Kriging

Kriging is an interpolating model that is a linear combination of a known function \(f_i({\bf x})\) which is added to a realization of a stochastic process \(Z({\bf x})\)

\[\hat{y} = \sum\limits_{i=1}^k\beta_if_i({\bf x})+Z({\bf x}).\]

\(Z({\bf x})\) is a realization of a stochastic process with mean zero and spatial covariance function given by

\[cov\left[Z\left({\bf x}^{(i)}\right),Z\left({\bf x}^{(j)}\right)\right] =\sigma^2R\left({\bf x}^{(i)},{\bf x}^{(j)}\right)\]

where \(\sigma^2\) is the process variance, and \(R\) is the correlation. Four types of correlation functions are available in SMT.

Exponential correlation function (Ornstein-Uhlenbeck process):

\[\prod\limits_{l=1}^{nx}\exp\left(-\theta_l\left|x_l^{(i)}-x_l^{(j)}\right|\right), \quad \forall\ \theta_l\in\mathbb{R}^+\]
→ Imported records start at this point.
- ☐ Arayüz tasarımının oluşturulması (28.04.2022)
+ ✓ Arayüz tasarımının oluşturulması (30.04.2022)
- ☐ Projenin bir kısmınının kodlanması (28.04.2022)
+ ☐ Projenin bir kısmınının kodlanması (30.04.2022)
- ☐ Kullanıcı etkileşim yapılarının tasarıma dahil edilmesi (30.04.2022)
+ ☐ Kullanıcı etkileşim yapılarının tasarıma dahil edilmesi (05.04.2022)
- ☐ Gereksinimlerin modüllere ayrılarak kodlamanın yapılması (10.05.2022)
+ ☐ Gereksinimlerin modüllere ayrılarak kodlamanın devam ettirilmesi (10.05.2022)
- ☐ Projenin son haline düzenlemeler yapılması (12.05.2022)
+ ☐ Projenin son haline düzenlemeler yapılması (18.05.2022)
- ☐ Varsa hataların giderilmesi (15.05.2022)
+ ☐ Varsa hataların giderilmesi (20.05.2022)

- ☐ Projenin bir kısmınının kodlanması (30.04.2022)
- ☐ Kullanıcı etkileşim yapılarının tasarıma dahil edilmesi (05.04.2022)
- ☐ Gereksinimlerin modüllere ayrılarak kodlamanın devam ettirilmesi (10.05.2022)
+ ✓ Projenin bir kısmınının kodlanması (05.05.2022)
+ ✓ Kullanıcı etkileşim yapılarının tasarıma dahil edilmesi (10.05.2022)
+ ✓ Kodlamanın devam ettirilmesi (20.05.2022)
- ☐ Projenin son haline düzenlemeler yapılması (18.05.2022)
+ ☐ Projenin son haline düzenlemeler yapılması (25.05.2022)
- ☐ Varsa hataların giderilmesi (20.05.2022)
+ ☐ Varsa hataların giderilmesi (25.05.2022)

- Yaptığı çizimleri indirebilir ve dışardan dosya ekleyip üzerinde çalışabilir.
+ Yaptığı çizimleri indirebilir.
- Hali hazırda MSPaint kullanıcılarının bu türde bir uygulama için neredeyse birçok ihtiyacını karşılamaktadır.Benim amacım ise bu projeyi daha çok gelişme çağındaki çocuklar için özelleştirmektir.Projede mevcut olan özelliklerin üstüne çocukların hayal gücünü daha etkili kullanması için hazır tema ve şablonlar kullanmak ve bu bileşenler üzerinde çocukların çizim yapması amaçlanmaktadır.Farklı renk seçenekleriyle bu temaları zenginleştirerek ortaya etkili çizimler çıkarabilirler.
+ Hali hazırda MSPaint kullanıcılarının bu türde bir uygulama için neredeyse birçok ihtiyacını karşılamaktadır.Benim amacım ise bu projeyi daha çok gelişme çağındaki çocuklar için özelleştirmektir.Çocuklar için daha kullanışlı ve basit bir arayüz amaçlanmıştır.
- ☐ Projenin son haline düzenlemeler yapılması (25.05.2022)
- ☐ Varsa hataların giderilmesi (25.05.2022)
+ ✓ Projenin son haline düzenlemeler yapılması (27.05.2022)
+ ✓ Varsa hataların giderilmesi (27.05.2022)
Squared Exponential (Gaussian) correlation function:

\[\prod\limits_{l=1}^{nx}\exp\left(-\theta_l\left(x_l^{(i)}-x_l^{(j)}\right)^{2}\right), \quad \forall\ \theta_l\in\mathbb{R}^+\]

Matérn 5/2 correlation function:

\[\prod\limits_{l=1}^{nx} \left(1 + \sqrt{5}\theta_{l}\left|x_l^{(i)}-x_l^{(j)}\right| + \frac{5}{3}\theta_{l}^{2}\left(x_l^{(i)}-x_l^{(j)}\right)^{2}\right) \exp\left(-\sqrt{5}\theta_{l}\left|x_l^{(i)}-x_l^{(j)}\right|\right), \quad \forall\ \theta_l\in\mathbb{R}^+\]

Matérn 3/2 correlation function:

\[\prod\limits_{l=1}^{nx} \left(1 + \sqrt{3}\theta_{l}\left|x_l^{(i)}-x_l^{(j)}\right|\right) \exp\left(-\sqrt{3}\theta_{l}\left|x_l^{(i)}-x_l^{(j)}\right|\right), \quad \forall\ \theta_l\in\mathbb{R}^+\]

These correlation functions are called by ‘abs_exp’ (exponential), ‘squar_exp’ (Gaussian), ‘matern52’ and ‘matern32’ in SMT.

The deterministic term \(\sum\limits_{i=1}^k\beta_i f_i({\bf x})\) can be replaced by a constant, a linear model, or a quadratic model. These three types are available in SMT.

In the implementations, data are normalized by substracting the mean from each variable (indexed by columns in X), and then dividing the values of each variable by its standard deviation:

\[X_{\text{norm}} = \frac{X - X_{\text{mean}}}{X_{\text{std}}}\]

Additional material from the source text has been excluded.